A Universidade Federal de Goiás (UFG) divulgou nota nesta quarta-feira (10) comunicando que, caso o bloqueio do orçamento feito pelo Ministério da Educação (MEC) seja mantido, todas as atividades da instituição serão paralisadas. O bloqueio foi anunciado pelo responsável pela pasta, Abraham Weintraub, em abril deste ano, e afeta todas as Instituições Federais de Ensino (IFE).
A nota, publicada no site da universidade, afirma que a retenção de 30% do orçamento fez que com que a instituição chegasse ao final do primeiro semestre “com severas dificuldades para a manutenção das atividades meio”, como contratações e aquisições. O esforço tem sido para manter as atividades de ensino, pesquisa e extensão.
Ainda de acordo com o documento, cerca de R$ 27 milhões destinados ao custeio não estão disponíveis. Essa medida representa um déficit de 69% do orçamento previsto para o pagamento de despesas como água, segurança e limpeza.
É afetado, também, o pagamento de bolsas de estudo para os estudantes de graduação e pós-graduação. Novas medidas de redução e racionamento já são analisadas e implementadas pelos gestores da universidade.
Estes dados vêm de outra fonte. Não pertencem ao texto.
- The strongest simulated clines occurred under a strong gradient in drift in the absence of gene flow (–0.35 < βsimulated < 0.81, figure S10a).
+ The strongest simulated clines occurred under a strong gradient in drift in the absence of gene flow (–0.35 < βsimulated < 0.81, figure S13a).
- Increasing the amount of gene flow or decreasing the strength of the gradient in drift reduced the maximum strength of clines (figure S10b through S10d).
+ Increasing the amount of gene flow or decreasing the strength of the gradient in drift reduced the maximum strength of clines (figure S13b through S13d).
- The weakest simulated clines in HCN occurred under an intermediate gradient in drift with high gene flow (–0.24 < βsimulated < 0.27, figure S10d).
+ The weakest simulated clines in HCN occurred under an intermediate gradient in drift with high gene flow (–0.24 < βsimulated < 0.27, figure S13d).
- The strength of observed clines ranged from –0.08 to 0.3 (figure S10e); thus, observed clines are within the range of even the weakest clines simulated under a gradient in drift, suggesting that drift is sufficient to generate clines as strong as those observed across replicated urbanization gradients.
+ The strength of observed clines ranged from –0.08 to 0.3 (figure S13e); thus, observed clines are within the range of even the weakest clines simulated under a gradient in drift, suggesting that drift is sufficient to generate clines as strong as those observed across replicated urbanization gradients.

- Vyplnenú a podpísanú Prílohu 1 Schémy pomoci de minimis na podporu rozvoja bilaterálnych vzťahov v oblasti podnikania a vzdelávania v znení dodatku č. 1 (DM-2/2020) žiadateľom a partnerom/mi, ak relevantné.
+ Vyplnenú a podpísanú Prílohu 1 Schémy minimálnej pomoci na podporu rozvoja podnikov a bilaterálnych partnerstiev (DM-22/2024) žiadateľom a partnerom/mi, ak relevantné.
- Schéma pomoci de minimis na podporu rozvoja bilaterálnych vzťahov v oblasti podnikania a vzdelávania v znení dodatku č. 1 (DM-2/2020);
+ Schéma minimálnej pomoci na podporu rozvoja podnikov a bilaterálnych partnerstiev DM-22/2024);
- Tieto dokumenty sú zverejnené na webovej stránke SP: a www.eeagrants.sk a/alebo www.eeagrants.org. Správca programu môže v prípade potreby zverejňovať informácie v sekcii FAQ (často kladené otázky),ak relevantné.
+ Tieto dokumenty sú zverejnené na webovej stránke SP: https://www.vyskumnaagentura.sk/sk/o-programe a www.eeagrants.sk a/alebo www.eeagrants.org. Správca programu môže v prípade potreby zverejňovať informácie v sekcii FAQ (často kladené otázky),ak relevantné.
Esse não foi o primeiro alerta sobre os impactos do bloqueio orçamentário. Em maio, os reitores da UFG e dos Institutos Federais de Goiás se reuniram com deputados federais goianos.
À época, o reitor Edward Madureira disse que as IFE fechariam as portas no segundo semestre. Foram promovidas, ainda, audiências públicas na Câmara Municipal e na Assembleia Legislativa sobre o tema.
Além disso, uma assembleia universitária no Campus Samambaia da UFG reuniu 5 mil pessoas. Madureira expôs o orçamento e a realidade financeira da instituição nos últimos anos. Ao final, cerca de 4 mil pessoas realizaram um abraço simbólico na universidade.
Os cortes nas universidades federais do país foram feitos após as declarações de Weintraub, em uma reportagem publicada pelo jornal Estado de S. Paulo. Foram bloqueados R$ 32 milhões, dos quais R$ 5 milhões eram destinados a investimentos, construção de novos prédios e compra de equipamentos.